━━ THE DATA
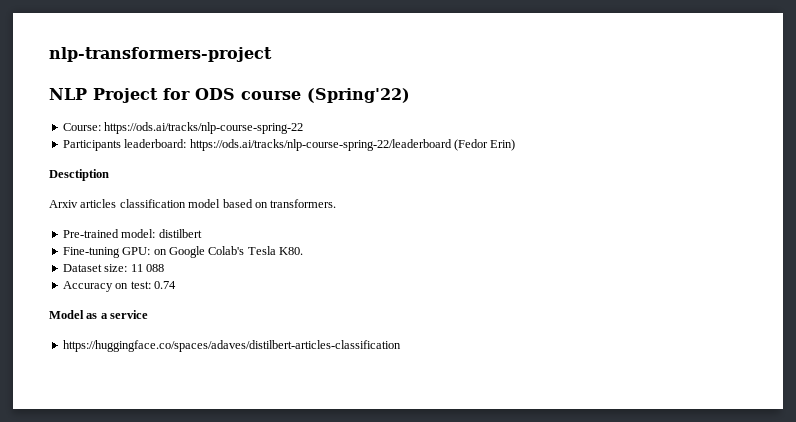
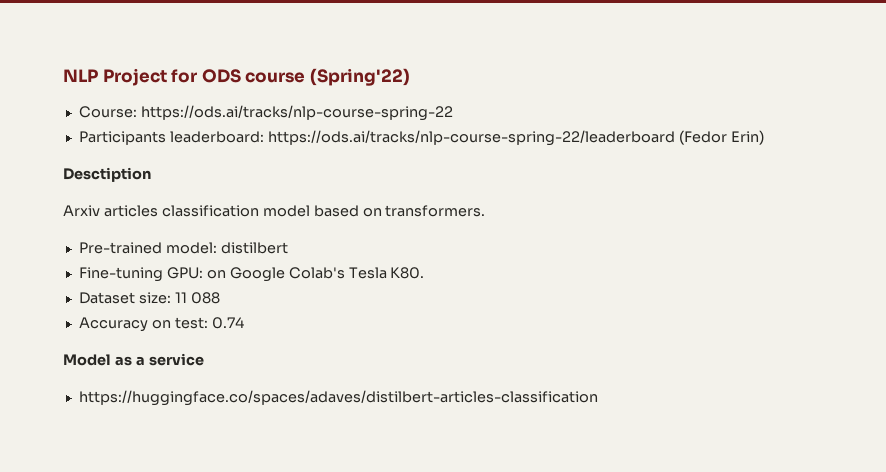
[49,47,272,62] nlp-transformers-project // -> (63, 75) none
━━━━
━━ THE DATA
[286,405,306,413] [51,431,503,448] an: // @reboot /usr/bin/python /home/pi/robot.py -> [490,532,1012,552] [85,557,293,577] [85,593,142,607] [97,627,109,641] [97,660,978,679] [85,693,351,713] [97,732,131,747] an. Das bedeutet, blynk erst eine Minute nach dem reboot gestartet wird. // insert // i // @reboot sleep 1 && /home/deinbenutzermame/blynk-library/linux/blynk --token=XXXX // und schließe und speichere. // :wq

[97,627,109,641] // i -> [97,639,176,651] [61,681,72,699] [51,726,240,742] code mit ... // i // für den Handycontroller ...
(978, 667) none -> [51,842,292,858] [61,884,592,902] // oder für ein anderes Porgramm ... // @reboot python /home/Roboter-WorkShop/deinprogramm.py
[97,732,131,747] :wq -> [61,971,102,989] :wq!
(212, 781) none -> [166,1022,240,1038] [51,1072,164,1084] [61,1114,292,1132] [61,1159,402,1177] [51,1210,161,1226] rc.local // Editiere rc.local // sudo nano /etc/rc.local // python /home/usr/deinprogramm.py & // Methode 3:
━━━━
WHAT THE EXERCISE ASKS:
Which lines run from the one holding "(978, 667) none" through the one holding "(212, 781) none" in the records above? Repeat them exactly, both included, and nothing more.

TASK RESPONSE:
(978, 667) none -> [51,842,292,858] [61,884,592,902] // oder für ein anderes Porgramm ... // @reboot python /home/Roboter-WorkShop/deinprogramm.py
[97,732,131,747] :wq -> [61,971,102,989] :wq!
(212, 781) none -> [166,1022,240,1038] [51,1072,164,1084] [61,1114,292,1132] [61,1159,402,1177] [51,1210,161,1226] rc.local // Editiere rc.local // sudo nano /etc/rc.local // python /home/usr/deinprogramm.py & // Methode 3:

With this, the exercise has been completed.